Why This is Great (and Not So Great)

The Good Stuff:

- Perfect for learning and experimentation
- Low-cost entry into big data concepts
- Great conversation starter for tech enthusiasts
- Potential for small-scale home data projects

This setup isn’t meant for production use or serious data processing. It’s like building a mini race track in your
backyard — fun, but you won’t be hosting Formula 1 races anytime soon!

What Could You Actually Do With This?

While not suitable for enterprise-level tasks, your Raspberry Pi HDFS cluster could be used for:

- Personal file storage and backup
- Small-scale data analysis projects
- Learning and practicing Hadoop ecosystem tools
- Prototyping ideas before scaling to larger systems

So, if you’re ready to hop into this quirky tech, let’s dive in.

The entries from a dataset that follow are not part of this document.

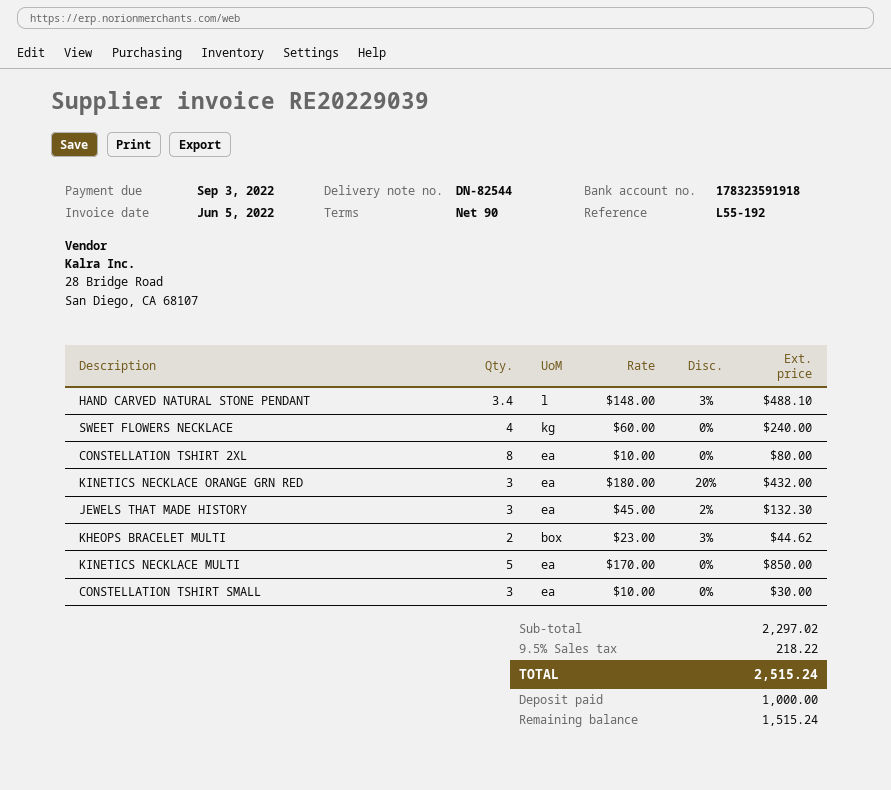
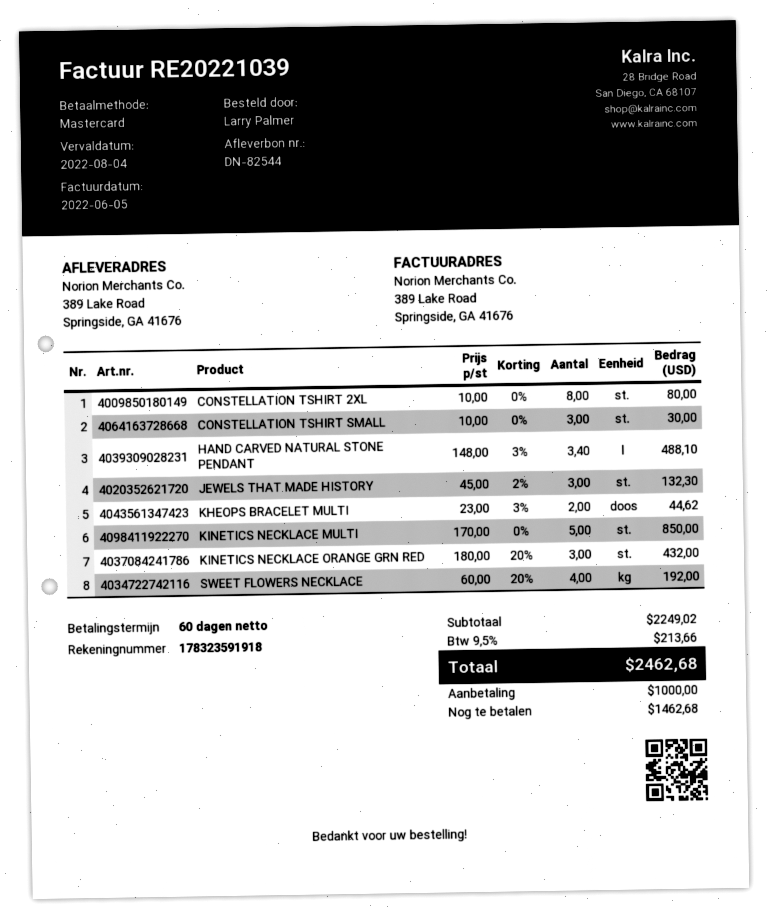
invoice number: RE20229039 -> RE20221039
payment terms: 90 days -> 60 days
due date: 2022-09-03 -> 2022-08-04
SWEET FLOWERS NECKLACE: 4 x 60.00 = 240.00 -> 4 x 60.00 - 20% = 192.00
subtotal: 2297.02 -> 2249.02
tax: 9.5% = 218.22 -> 9.5% = 213.66
total: 2515.24 -> 2462.68
balance: 1515.24 -> 1462.68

1. Configuring Static IP Addresses

To ensure consistent network connectivity, set up static IP addresses for each Raspberry Pi:

1.1 Identify network information:

ip addr show
ip route | grep default

1.2 Edit the DHCP configuration:

sudo nano /etc/dhcpcd.conf

1.3 Add static IP configuration:

   interface eth0
static ip_address=<STATIC_IP>/24
static routers=192.168.1.1
static domain_name_servers=192.168.1.1 8.8.8.8

This configuration establishes a static IP address for the Raspberry Pi, crucial for a stable HDFS cluster. It ensures consistency, predictability, and ease of management. Static IPs also ensure consistent DNS resolution, making HDFS operations more reliable. Manually configuring network parameters reduces the risk of DHCP-related issues, providing a solid networking foundation.

1.4 Apply changes & Verify Configuration:

sudo reboot
ip addr show

2. Configuring Hostname Resolution (All Nodes)

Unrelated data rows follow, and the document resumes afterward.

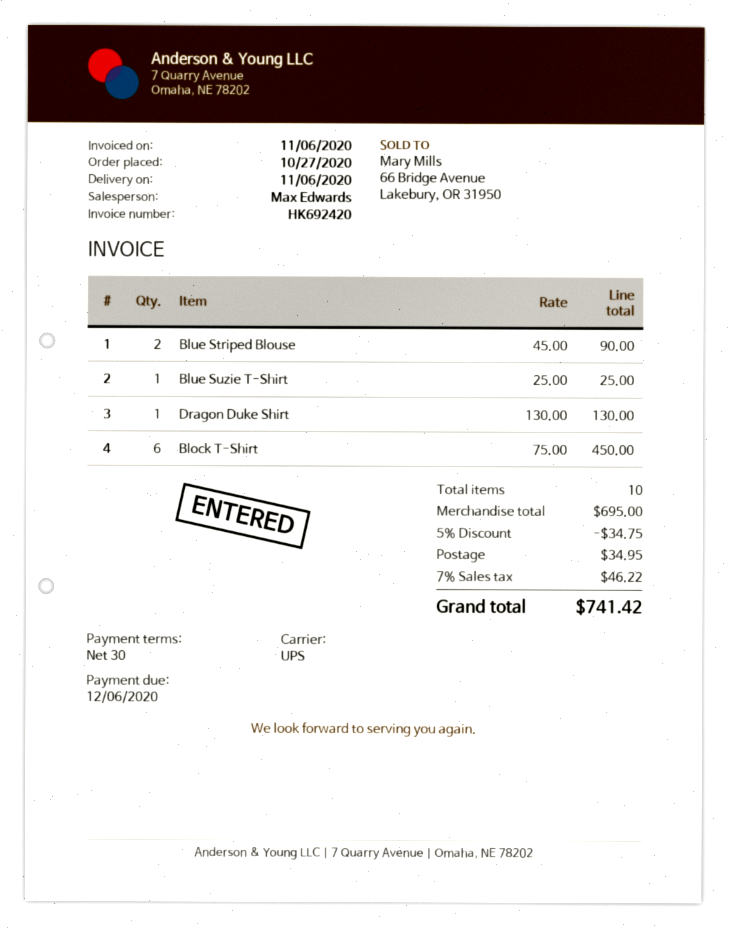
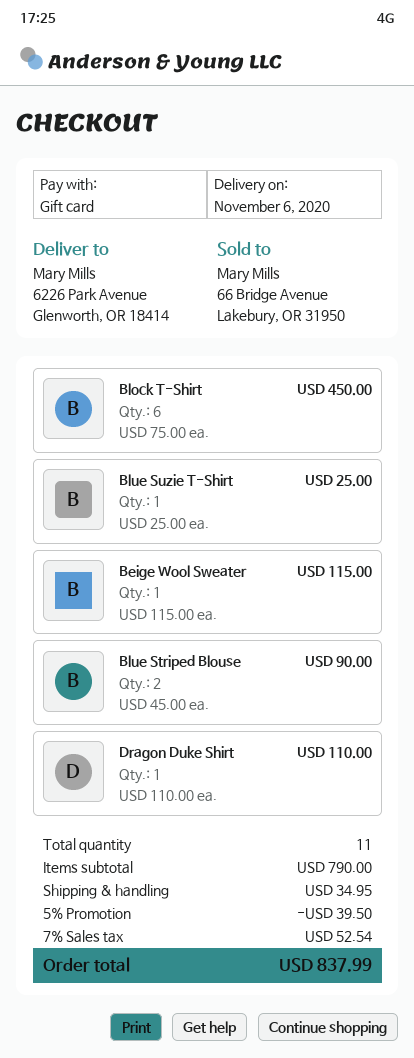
Dragon Duke Shirt: 1 x 130.00 = 130.00 -> 1 x 110.00 = 110.00
Beige Wool Sweater: none -> 1 x 115.00 = 115.00
total quantity: 10 -> 11
subtotal: 695.00 -> 790.00
discount: 5% = 34.75 -> 5% = 39.50
tax: 7% = 46.22 -> 7% = 52.54
total: 741.42 -> 837.99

Configuring hostname resolution is crucial for setting up an HDFS cluster as it enables seamless communication between nodes. By assigning unique hostnames to each Raspberry Pi and updating the hosts file, you create a local DNS-like system. This allows the nodes to refer to each other by name rather than IP address, which is more convenient and maintainable. It’s particularly important for Hadoop configuration files where you specify the NameNode and DataNode locations.

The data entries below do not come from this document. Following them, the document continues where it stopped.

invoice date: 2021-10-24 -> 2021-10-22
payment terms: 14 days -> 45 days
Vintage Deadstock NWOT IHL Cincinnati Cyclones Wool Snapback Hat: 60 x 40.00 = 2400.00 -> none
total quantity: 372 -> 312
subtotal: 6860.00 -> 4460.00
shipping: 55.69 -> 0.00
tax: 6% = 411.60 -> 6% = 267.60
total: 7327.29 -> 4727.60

This setup ensures that even if IP addresses change, the cluster can still function properly as long as the hostname mappings are updated, providing flexibility and ease of management in your HDFS setup.

2.1 Set unique hostnames

sudo hostnamectl set-hostname namenode  # For the master node
sudo hostnamectl set-hostname datanode1 # For the first worker node
# Repeat for additional nodes

2.2 Update hosts file

sudo nano /etc/hosts

2.3 Add entries for all nodes

<ip_address> namenode
<ip_address> datanode1
# Add more entries as needed

2.4 Reboot to apply changes

sudo reboot

2.5 Test connectivity

ping namenode
ping datanode1

3. Setting up Java and Hadoop (All Nodes)

This section on setting up Java and Hadoop is crucial for establishing the foundational software environment required for running HDFS on Raspberry Pi.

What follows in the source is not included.